Ladislav Šimčo

Personal information
- Date of birth: 29 May 1967 (age 59)
- Place of birth: Košice, Czechoslovakia
- Position: Forward

Youth career
- Lokomotíva Košice

Senior career*
- Years: Team / Apps / (Gls)
- Lokomotíva Košice
- Inter Bratislava
- Lokomotíva Košice
- 1996–1998: Hradec Králové / 43 / (4)

Managerial career
- Lokomotíva Košice (youth team)
- FK Šaca
- Lokomotíva Košice
- MFK Košice B
- 2011–2012: MFK Košice
- 2012–2013: MFK Ružomberok
- 2013: FC Nitra
- 2013–2014: Lokomotíva Košice
- 2014: MFK Ružomberok
- 2015–: VSS Košice (youth team)

= Ladislav Šimčo =

Slovak footballer and manager

Ladislav Šimčo (born 29 May 1967) is a Slovak former football manager and former player.
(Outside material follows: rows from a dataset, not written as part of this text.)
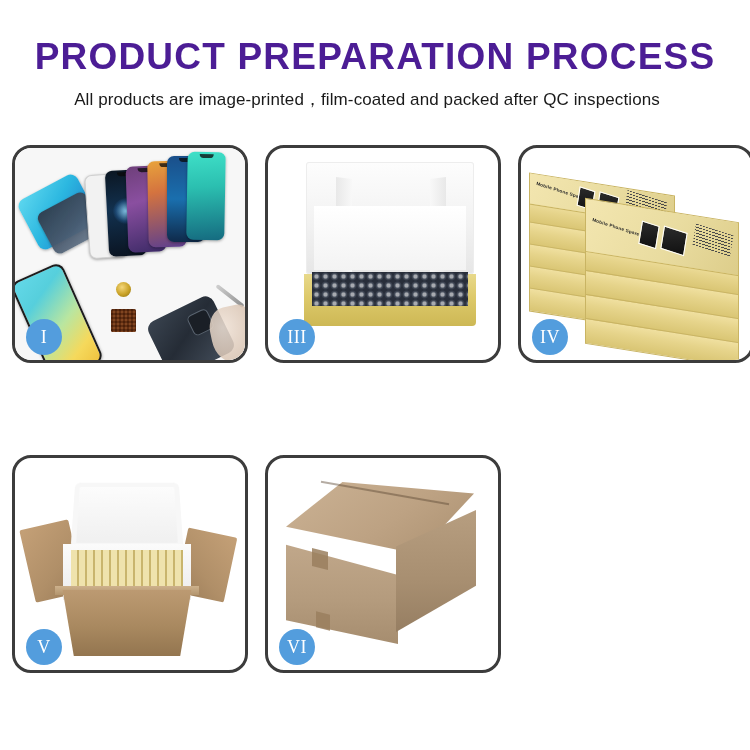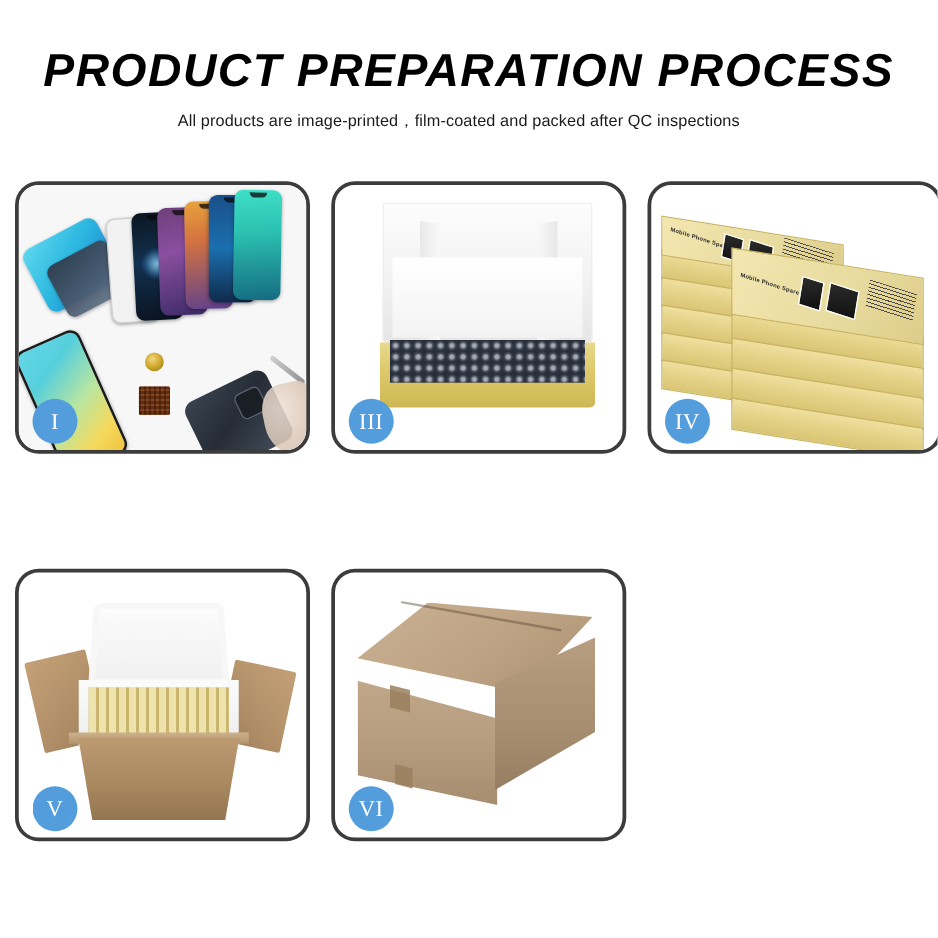--- a/index.html
+++ b/index.html
@@ -26,11 +26,10 @@
     font-size: 37px;
     font-weight: bold;
     letter-spacing: 1.2px;
-    color: #000000;
+    color: #4c1d95;
     line-height: 1.05;
     margin: 0;
     white-space: nowrap;
-    font-style: italic;
   }
   .page-subtitle {
     font-family: "Liberation Sans", sans-serif;

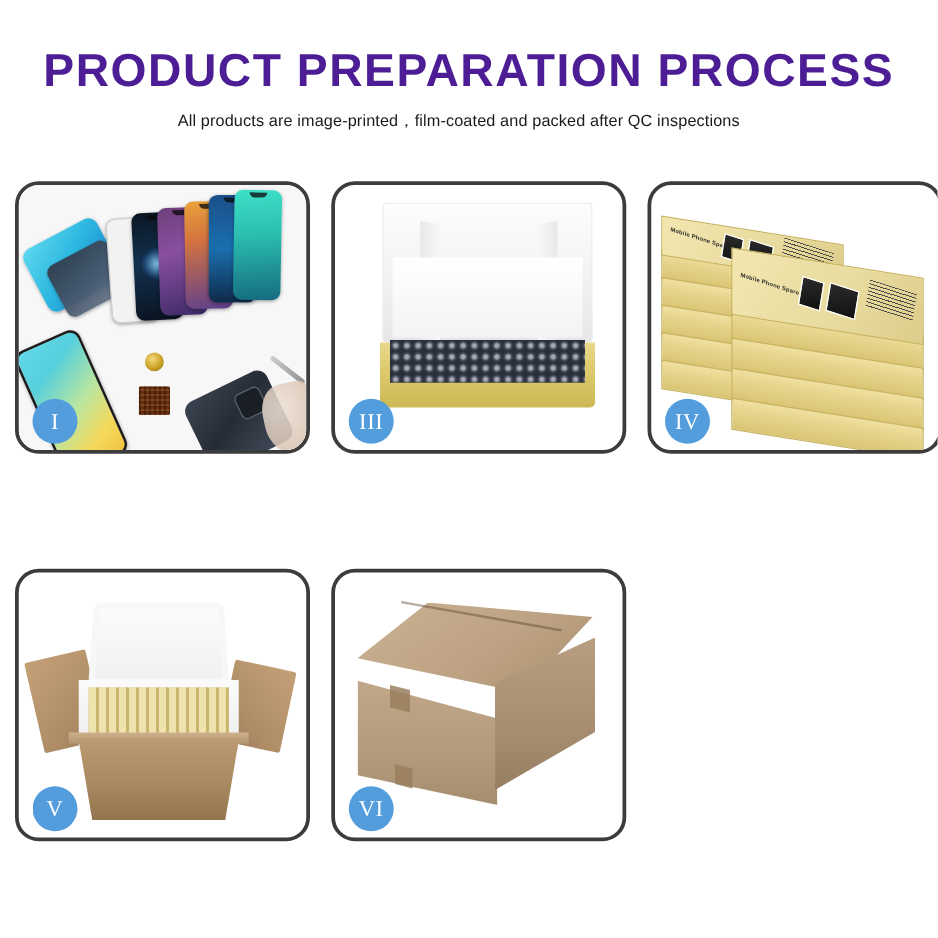--- a/index.html
+++ b/index.html
@@ -33,7 +33,7 @@
   }
   .page-subtitle {
     font-family: "Liberation Sans", sans-serif;
-    font-size: 13px;
+    font-size: 17px;
     font-weight: normal;
     color: #1a1a1a;
     margin: 11px 16px 0 0;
He previously managed team of Lokomotíva Košice. He was the manager of MFK Ružomberok in the 2012–13 season and in the 2011–12 season he was MFK Košice head coach. He has son Dominik, also former Lokomotíva Košice player.

==Career==
Šimčo made 43 appearances in the Czech Gambrinus liga for FC Hradec Králové.